__TASK DESCRIPTION__
Retype the listing exactly; omit pictures.
◇ ◇ ◇ ◇ ◇
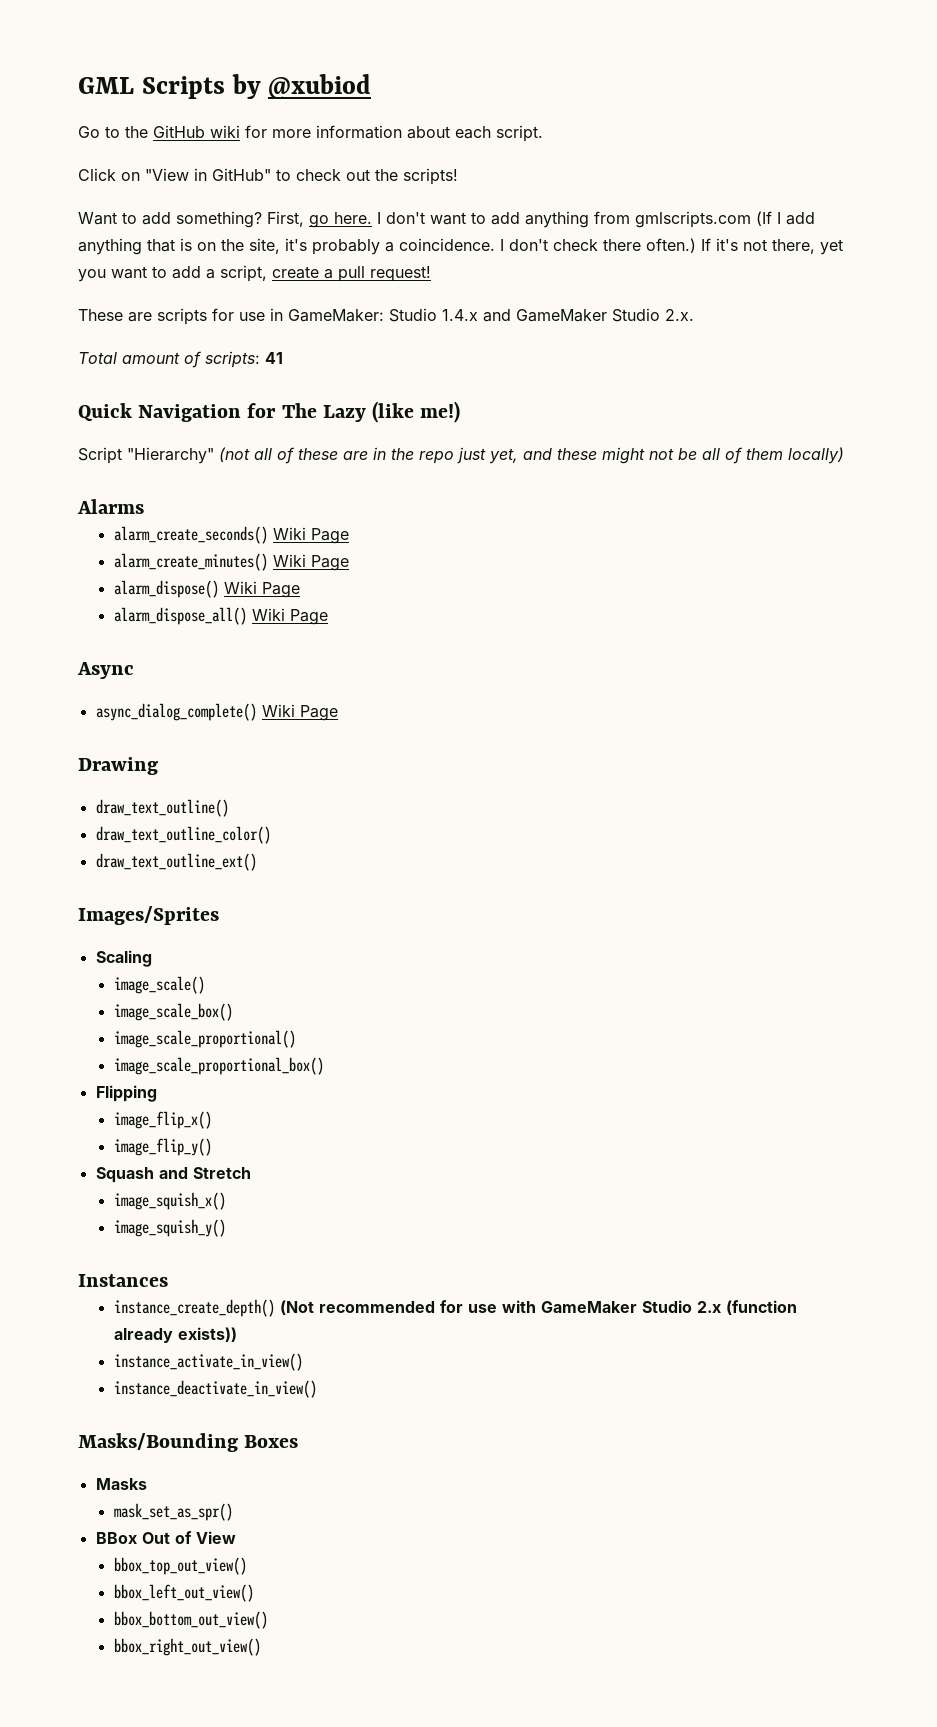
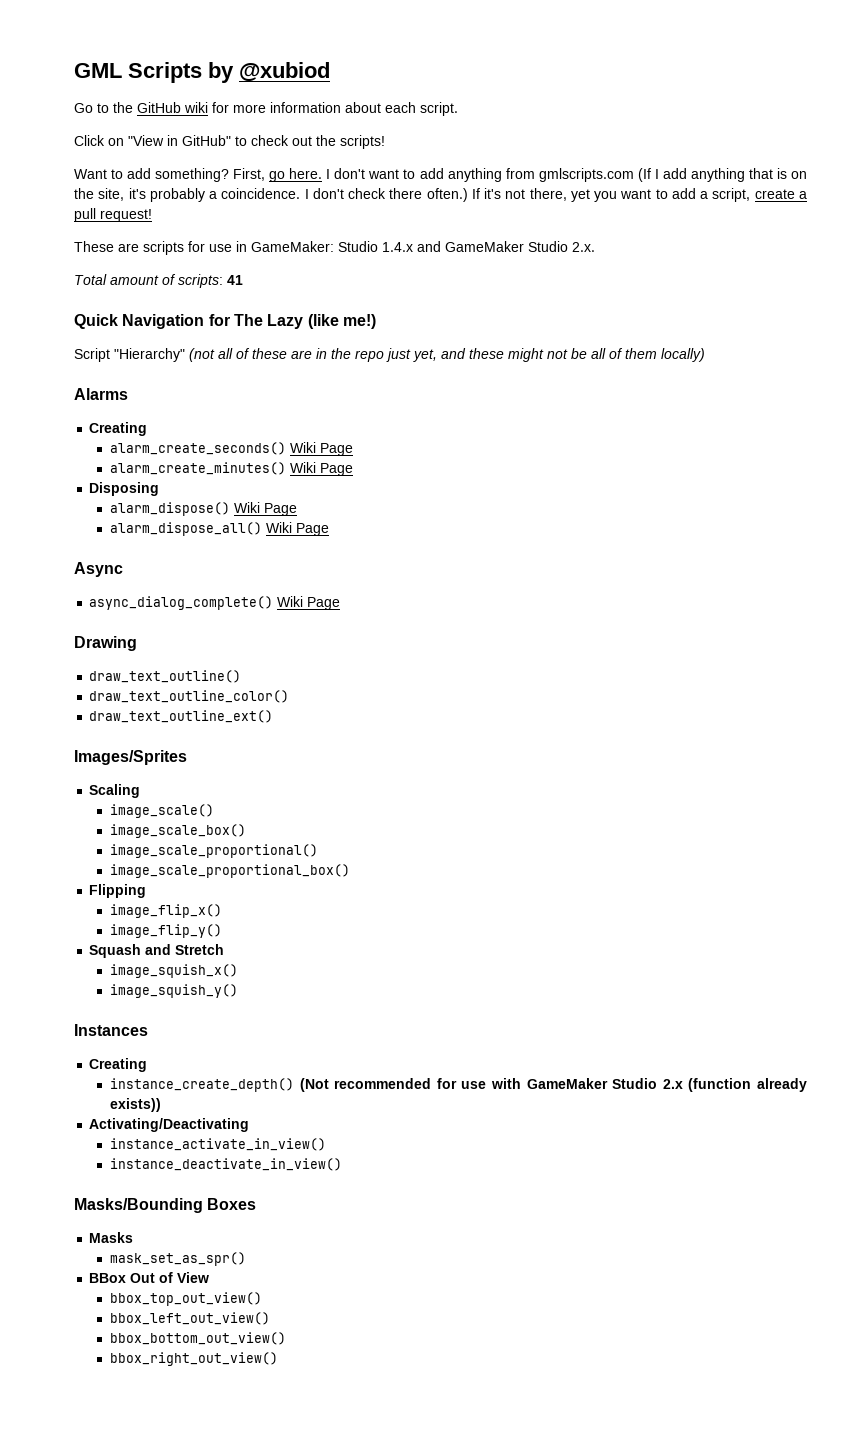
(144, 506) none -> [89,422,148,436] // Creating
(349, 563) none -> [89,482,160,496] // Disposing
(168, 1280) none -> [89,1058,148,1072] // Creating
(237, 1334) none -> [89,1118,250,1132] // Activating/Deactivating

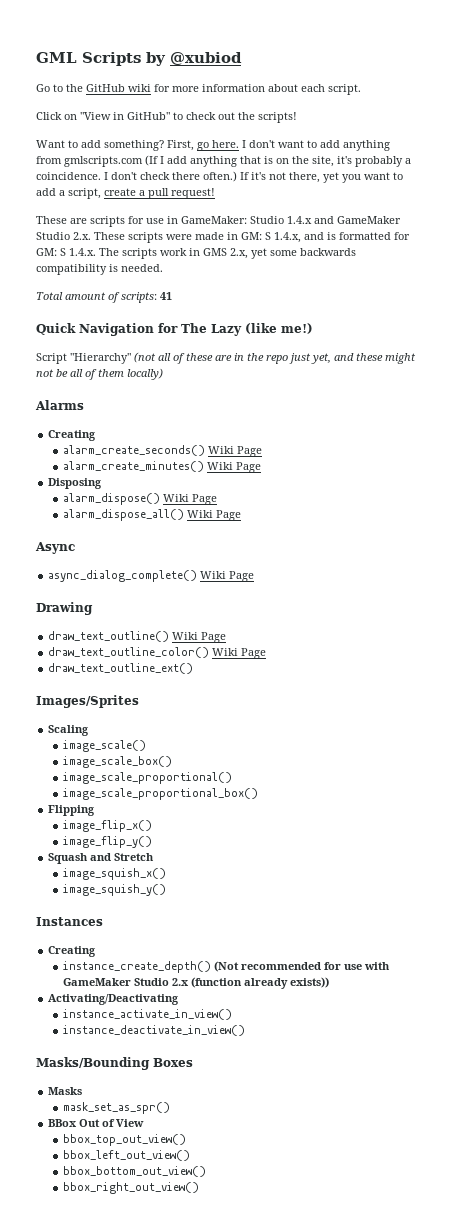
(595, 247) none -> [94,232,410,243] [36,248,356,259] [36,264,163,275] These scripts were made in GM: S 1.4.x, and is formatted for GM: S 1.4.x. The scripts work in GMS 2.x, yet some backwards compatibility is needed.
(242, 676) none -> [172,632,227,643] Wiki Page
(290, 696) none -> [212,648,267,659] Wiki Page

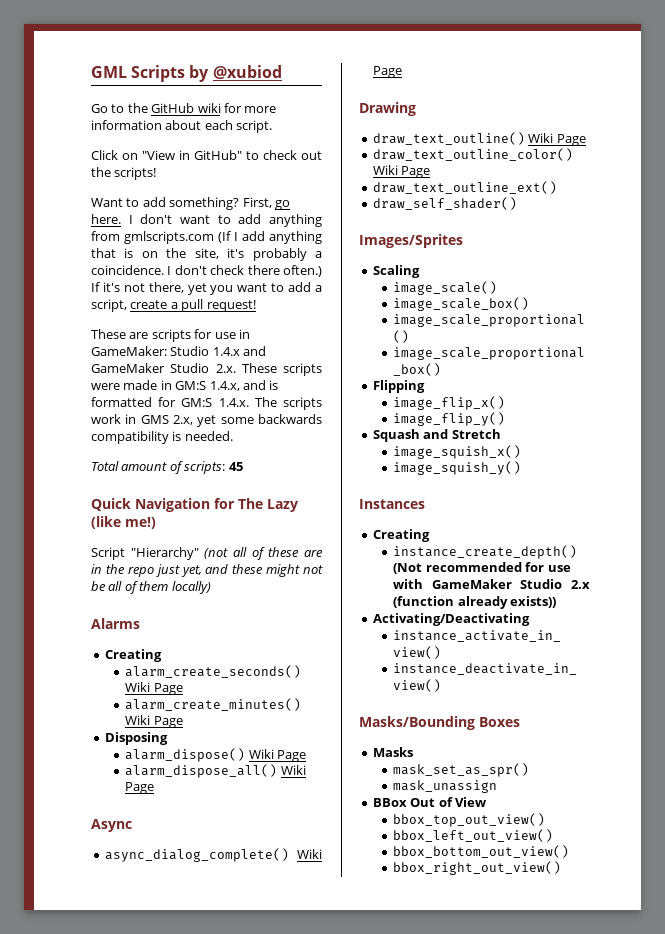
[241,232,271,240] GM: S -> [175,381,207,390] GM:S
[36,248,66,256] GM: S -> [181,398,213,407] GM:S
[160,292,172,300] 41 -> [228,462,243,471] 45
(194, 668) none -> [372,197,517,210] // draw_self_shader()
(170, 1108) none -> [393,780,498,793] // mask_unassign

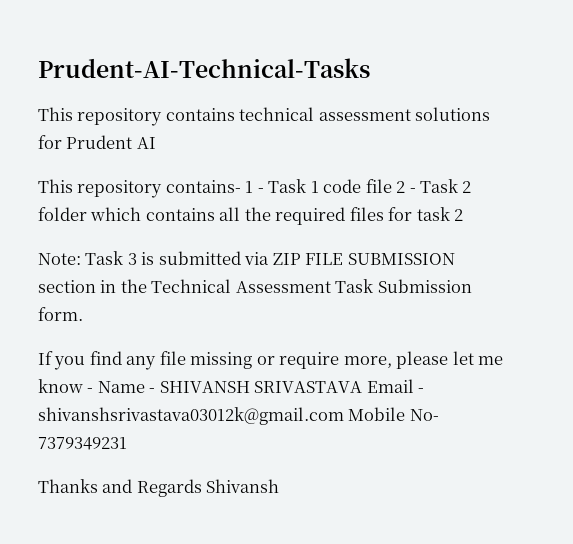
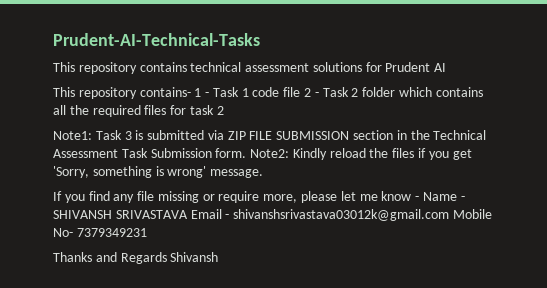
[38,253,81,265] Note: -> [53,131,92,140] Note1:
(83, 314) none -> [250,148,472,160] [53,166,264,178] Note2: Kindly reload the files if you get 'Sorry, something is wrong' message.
◇ ◇ ◇ ◇ ◇
__SOLUTION__
(144, 506) none -> [89,422,148,436] // Creating
(349, 563) none -> [89,482,160,496] // Disposing
(168, 1280) none -> [89,1058,148,1072] // Creating
(237, 1334) none -> [89,1118,250,1132] // Activating/Deactivating

(595, 247) none -> [94,232,410,243] [36,248,356,259] [36,264,163,275] These scripts were made in GM: S 1.4.x, and is formatted for GM: S 1.4.x. The scripts work in GMS 2.x, yet some backwards compatibility is needed.
(242, 676) none -> [172,632,227,643] Wiki Page
(290, 696) none -> [212,648,267,659] Wiki Page

[241,232,271,240] GM: S -> [175,381,207,390] GM:S
[36,248,66,256] GM: S -> [181,398,213,407] GM:S
[160,292,172,300] 41 -> [228,462,243,471] 45
(194, 668) none -> [372,197,517,210] // draw_self_shader()
(170, 1108) none -> [393,780,498,793] // mask_unassign

[38,253,81,265] Note: -> [53,131,92,140] Note1:
(83, 314) none -> [250,148,472,160] [53,166,264,178] Note2: Kindly reload the files if you get 'Sorry, something is wrong' message.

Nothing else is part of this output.